OBJECTIVE: The aim of this study is to conduct a cost-effectiveness analysis of 5-fluorouracil 0.5%/salicylic acid 10% (5-FU/SA) in the treatment of isolated hyperkeratotic actinic keratosis lesions in Spain. METHODS: An analytical decision-making model was constructed to compare whether 5-FU/SA was a cost-effective option compared with cryotherapy from the perspective of the Spanish National Health System with a time horizon of 6 months. Costs were expressed in 2014 euros. RESULTS: The cost of patients with hyperkeratotic actinic keratosis treated with 5-FU/SA or cryotherapy was €266 and €285, respectively. 5-FU/SA was associated with higher rates of treatment success and, consequently, more quality-adjusted life years, than cryotherapy. Therefore, 5-FU/SA was the dominant treatment, as it was associated with a lower treatment cost and greater effectiveness than cryotherapy. CONCLUSIONS: Economically, 5-FU/SA was a dominant option compared with cryotherapy in the treatment of isolated hyperkeratotic actinic keratosis lesions in Spain.
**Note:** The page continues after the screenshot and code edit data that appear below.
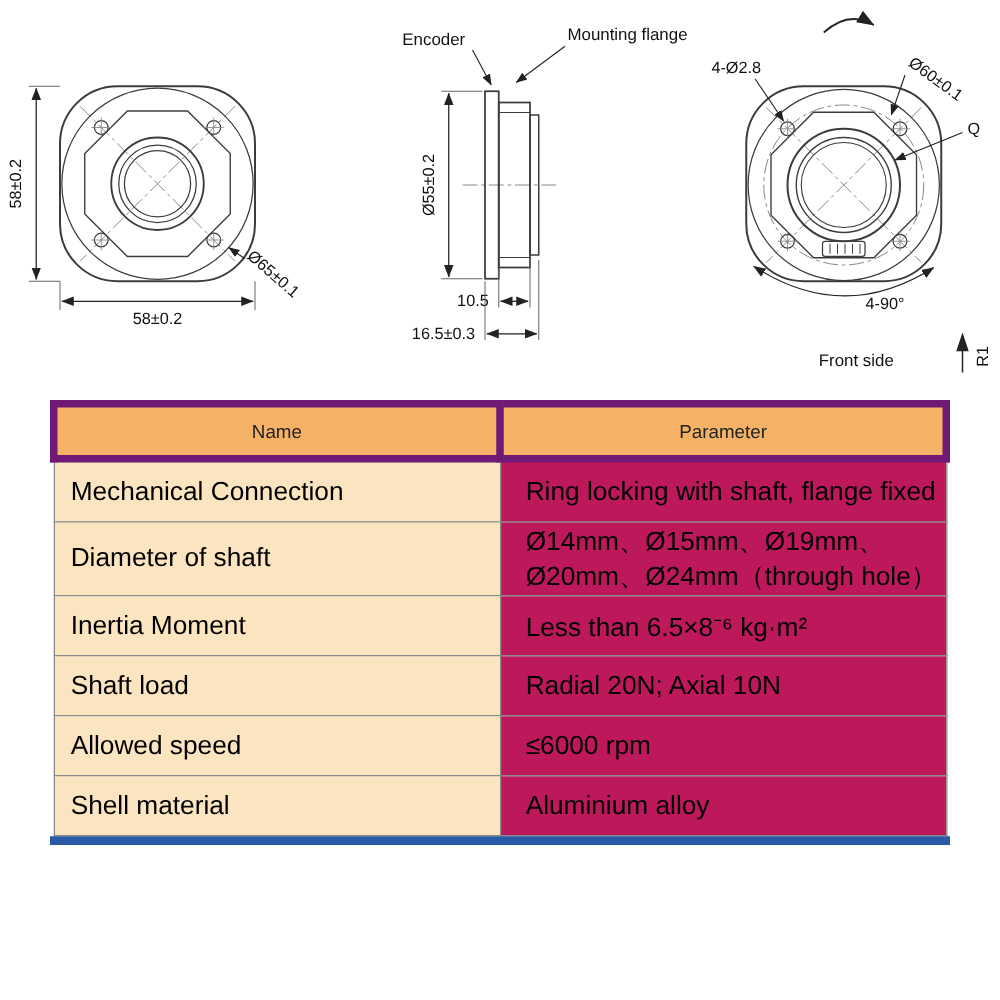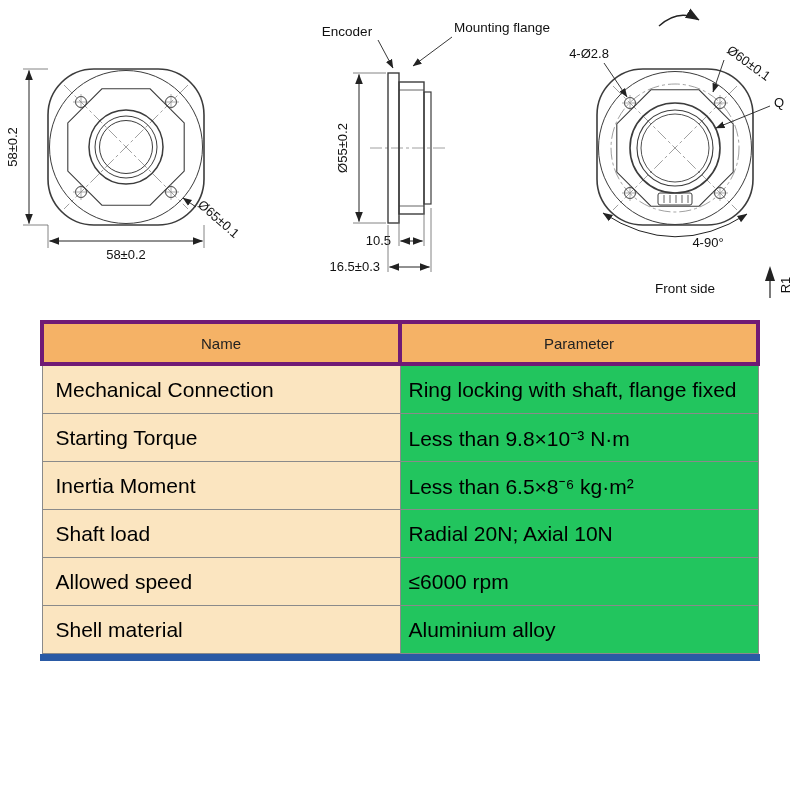--- a/index.html
+++ b/index.html
@@ -10,7 +10,7 @@
   .callout{font-size:13.5px;fill:#111;stroke:none;}
   .tbl-wrap{margin:4px 0 0 40px;width:720px;}
   table{border-collapse:collapse;width:720px;color:#000;table-layout:fixed;}
-  th{background:#f5b266;border:4px solid #701a75;height:36px;font-weight:400;color:#222;font-size:15px;text-align:center;}
+  th{background:#f5b266;border:6px solid #701a75;height:36px;font-weight:400;color:#222;font-size:15px;text-align:center;}
   td{border:1px solid #8a8a8a;height:45px;font-size:21px;vertical-align:middle;}
   td.name{background:#fbe5c0;width:222px;padding-left:13px;}
   td.param{background:#22c55e;padding-left:8px;}

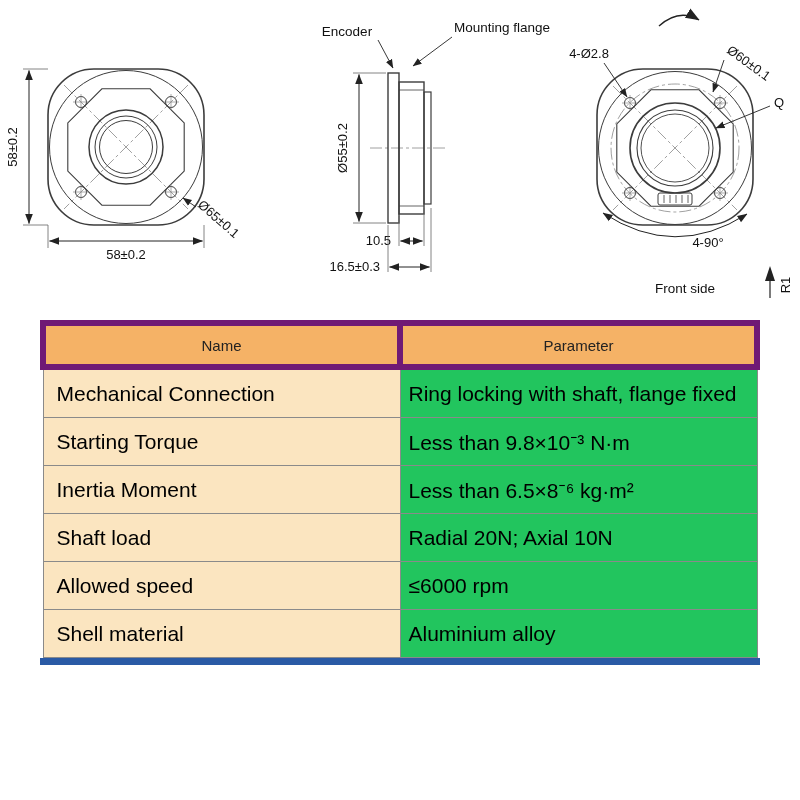--- a/index.html
+++ b/index.html
@@ -13,7 +13,7 @@
   th{background:#f5b266;border:6px solid #701a75;height:36px;font-weight:400;color:#222;font-size:15px;text-align:center;}
   td{border:1px solid #8a8a8a;height:45px;font-size:21px;vertical-align:middle;}
   td.name{background:#fbe5c0;width:222px;padding-left:13px;}
-  td.param{background:#22c55e;padding-left:8px;}
+  td.param{background:#be185d;padding-left:20px;}
   .blue-bar{height:7px;background:#2a5aa5;width:720px;}
 </style>
 </head>

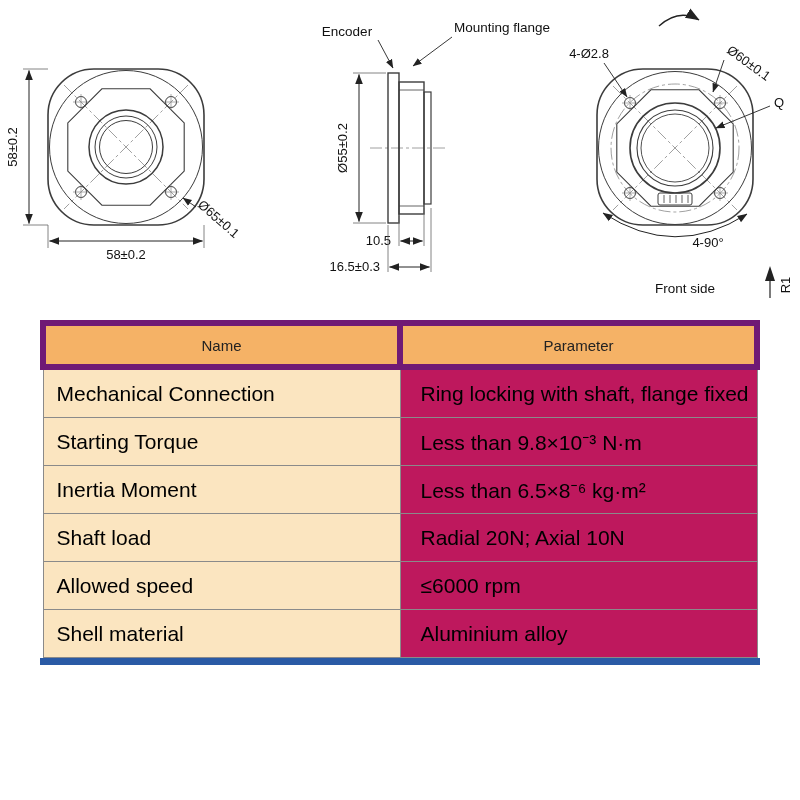--- a/index.html
+++ b/index.html
@@ -160,6 +160,10 @@
         <td class="param">Ring locking with shaft, flange fixed</td>
       </tr>
       <tr>
+        <td class="name">Diameter of shaft</td>
+        <td class="param">Ø14mm、Ø15mm、Ø19mm、Ø20mm、Ø24mm（through hole）</td>
+      </tr>
+      <tr>
         <td class="name">Starting Torque</td>
         <td class="param">Less than 9.8×10⁻³ N·m</td>
       </tr>

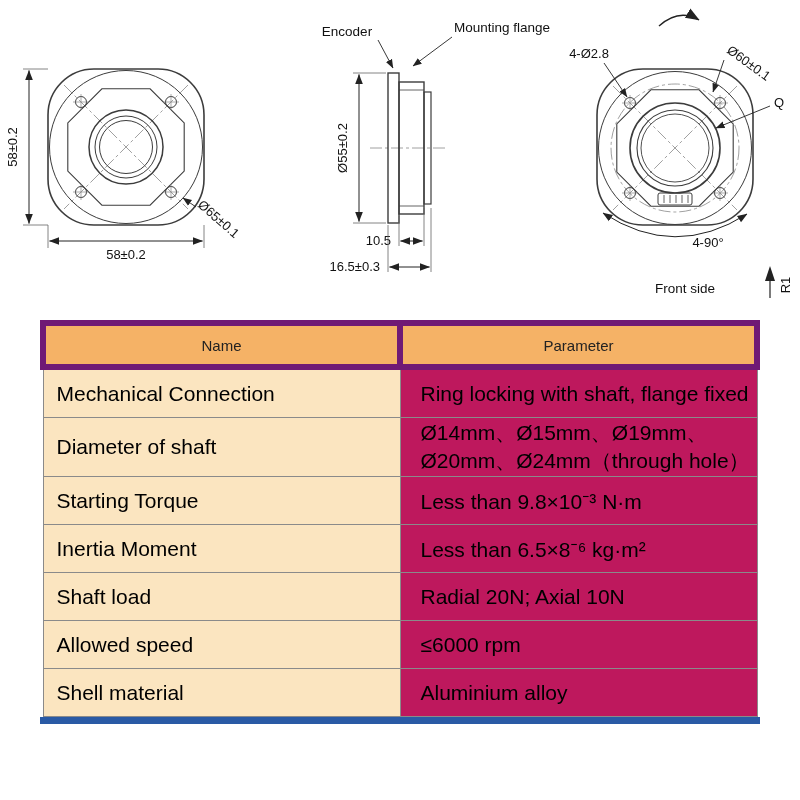--- a/index.html
+++ b/index.html
@@ -164,10 +164,6 @@
         <td class="param">Ø14mm、Ø15mm、Ø19mm、Ø20mm、Ø24mm（through hole）</td>
       </tr>
       <tr>
-        <td class="name">Starting Torque</td>
-        <td class="param">Less than 9.8×10⁻³ N·m</td>
-      </tr>
-      <tr>
         <td class="name">Inertia Moment</td>
         <td class="param">Less than 6.5×8⁻⁶ kg·m²</td>
       </tr>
A randomized clinical trial of photodynamic therapy with methyl aminolaevulinate vs. diclofenac 3% plus hyaluronic acid gel for the treatment of multiple actinic keratoses of the face and scalp.

BACKGROUND: A gel containing diclofenac and hyaluronic acid (DHA) and photodynamic therapy with methyl aminolaevulinate (MAL-PDT) are widely used treatments for actinic keratoses (AKs). OBJECTIVES: The aim of this single-centre, open-label, prospective, nonsponsored, randomized controlled clinical trial was to compare the treatment results and cost-effectiveness of MAL-PDT and DHA. METHODS: Patients with multiple AKs of the face and scalp were randomized to receive MAL-PDT or DHA. After 90 days, the overall complete remission (CR) rate of patients and the CR rate of lesions according to thickness score were assessed, and patients and an investigator scored the cosmetic outcome. In addition, patients scored their overall satisfaction with the treatment. Patients with CR of all lesions were followed up for 12 months. RESULTS: Two hundred patients with a total of 1674 AKs were enrolled. The lesion CR rates at 3 months were 85·9% with MAL-PDT and 51·8% with DHA (P < 0·0001). AKs of all thicknesses were significantly more responsive to MAL-PDT. The patient CR rates at 3 months were 68% with MAL-PDT and 27% with DHA. At the 12-month examination, the number of patients with CR reduced to 37 with MAL-PDT and seven with DHA. Rating of cosmetic outcome was very good or excellent in the vast majority of patients with both treatments. The analysis of cost-effectiveness showed that the costs per patient with CR at 3 months and at 12 months are €566·7 and €1026·2, respectively, with MAL-PDT and €595·2 and €2295·6, respectively, with DHA. CONCLUSIONS: Efficacy, cosmetic outcome and patients' overall satisfaction with MAL-PDT are superior in comparison with DHA. MAL-PDT is more expensive but it is more cost-effective.